Lausanne Pulse and Emerging Church

I was just reading the June 2006 edition of the Lausanne Pulse, which suddenly appeared without reason on my ’emerging church radar’ and I noticed that the word “emerging” is quite prominent. There are articles on reaching the “emerging generation” and mentoring “emerging leaders” and even an article by Leighton Ford entitled “The Emerging Church – Then and Now

But the best read by far is an interview with Brother Fred Flack, a 100+ year old gentleman missionary, and the other part of UK’s oldest twins, who spent over 40 years overseas helping to develop an indigenous church movement in I*ndia.

Which they have in bucket loads at the moment. In fact, there was a conference that happened this week in that country where some friends gathered to discuss and celebrate the efforts of organic simple house church movements. Some have arrived home already. I was hoping to be there myself but BUUUMMMMERRRRRR! I could not make it. The indigenous church there has so much to teach us. But I really don’t think a national indigenous movement on this scale would not have been possible without supporters and cheerleaders, over many decades, like Brother Flack, Brother Bakht Singh, E. Stanley Jones, Sadhu Sundar Singh, thousand of anonymous servants, and the leaders of the Christian Ashram movement that enabled an indigenous theology, worship and emerging church forms to arise.
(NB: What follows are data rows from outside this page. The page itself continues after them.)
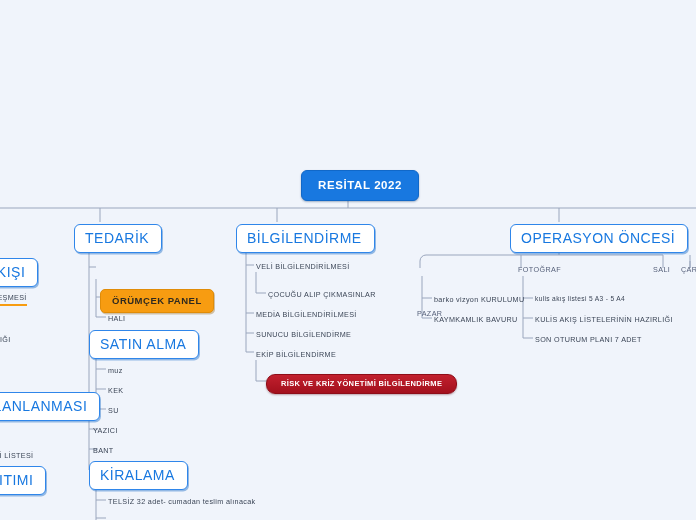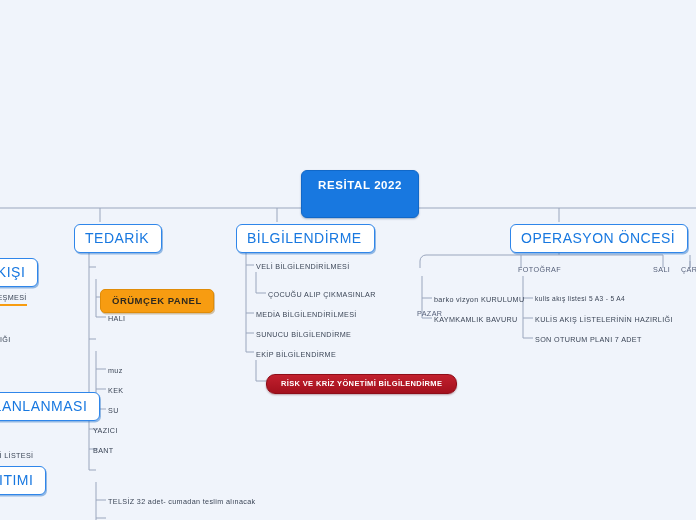--- a/index.html
+++ b/index.html
@@ -37,7 +37,7 @@
     font-weight: bold;
     font-size: 11.5px;
     letter-spacing: 0.6px;
-    padding: 8px 16px 26px 16px;
+    padding: 8px 16px 9px 16px;
     border-radius: 6px;
     border: 1px solid #1168c8;
     box-shadow: 0 1px 2px rgba(10,50,100,.35);

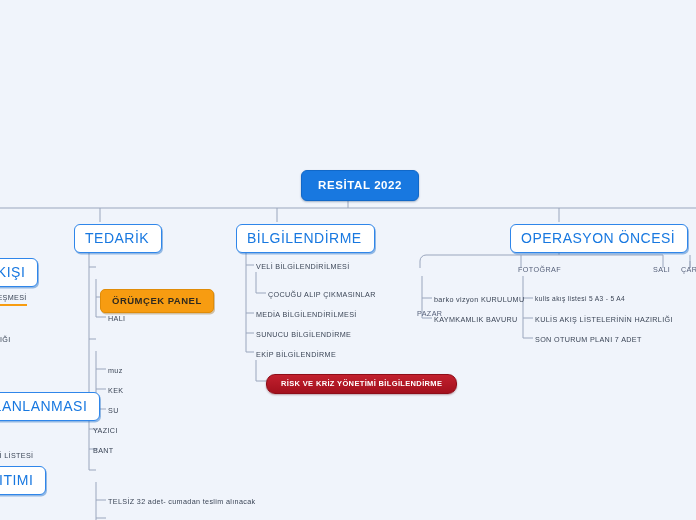--- a/index.html
+++ b/index.html
@@ -202,6 +202,7 @@
 
   <div class="node n-leaf" style="left:108px; top:313px;">HALI</div>
 
+  <div class="node n-box" style="left:89px; top:330px;">SATIN ALMA</div>
 
   <div class="node n-leaf" style="left:108px; top:365px;">muz</div>
   <div class="node n-leaf" style="left:108px; top:385px;">KEK</div>

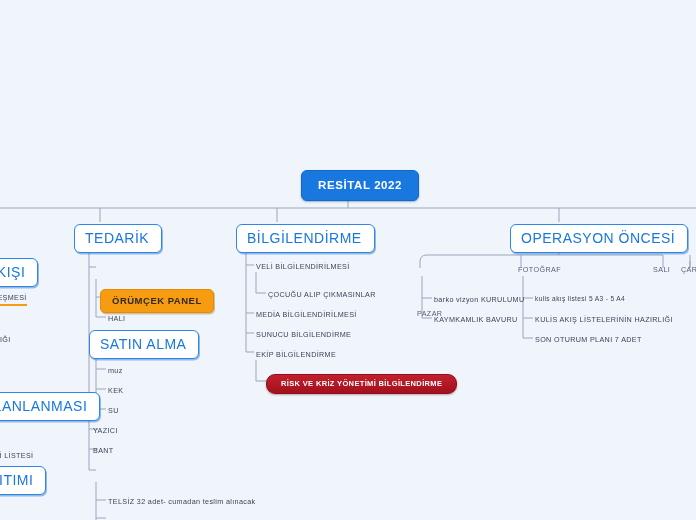--- a/index.html
+++ b/index.html
@@ -211,6 +211,7 @@
   <div class="node n-leaf" style="left:93px; top:425px;">YAZICI</div>
   <div class="node n-leaf" style="left:93px; top:445px;">BANT</div>
 
+  <div class="node n-box" style="left:89px; top:461px;">KİRALAMA</div>
 
   <div class="node n-leaf" style="left:108px; top:496px;">TELSİZ 32 adet- cumadan teslim alınacak</div>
This is the country that inspired Lesslie Newbigin and Donald McGavran to think differently about church and mission.

But back to the interview, Brother Flack: Missionary offers insight to Younger Missionaries

Chacko Thomas – What advice would you have for missionaries going to the mission field?

fred flack missioary to india

Brother Flack –Go as a learner. Be prepared to learn from the national people and from the culture of the country. Do not try to make the churches like the one in your own country. Do everything you can to develop indigenous growth. Do not be masters; be servants. Identify in every way you can with the people God puts you among. You are there to establish self-supporting; self-governing and self-propagating churches.

Do not go first to the villages. The Lord and the apostles started in the cities and towns. They were less conspicuous there. When missionaries are mostly among the poor, their converts will be “rice Christians” and any developing leadership will be “yes men.” This is fatal for spiritual development. . . .

Missionaries must be prepared to live a very simple lifestyle. Only then will the people feel we are one of them. National believers who are sent away to Bible school abroad for training are of little use when they return because they have developed a different lifestyle. Our Lord Jesus and the apostles did not establish institutional centres, Bible colleges or schools.”

Now is it just me or is this guy not the PATRON FLIPPIN’ SAINT of the emerging church?

Previously on TSK: I have talked briefly on the house church movement in this country at Slice of Nicolatia and What can Europe learn from 1ndia? as well as an article I wrote for Christianity Today entitled What did you go out to see?

Andrew

Andrew Jones launched his first internet space in 1997 and has been teaching on related issues for the past 20 years. He travels all the time but lives between Wellington, San Francisco and a hobbit home in Prague.

2 Comments

  • Joel Stainer says:

    Nothing like having your butt kicked by a 100 year old missionary about your own approach to missions.
    Taking just those 3 paragraphs and trying to understand what that ‘actually’ looks like for me is a challenge.
    Thanks for posting it.

  • Joanna says:

    Thank you for that as it endorses what we are doing here in Latvia, watching and learning. Not so sure I agree with starting off in the cities as Jesus started in the villages. He also started with some fairly unpromising and un-educated material in terms of disciples but I can see where he is coming from.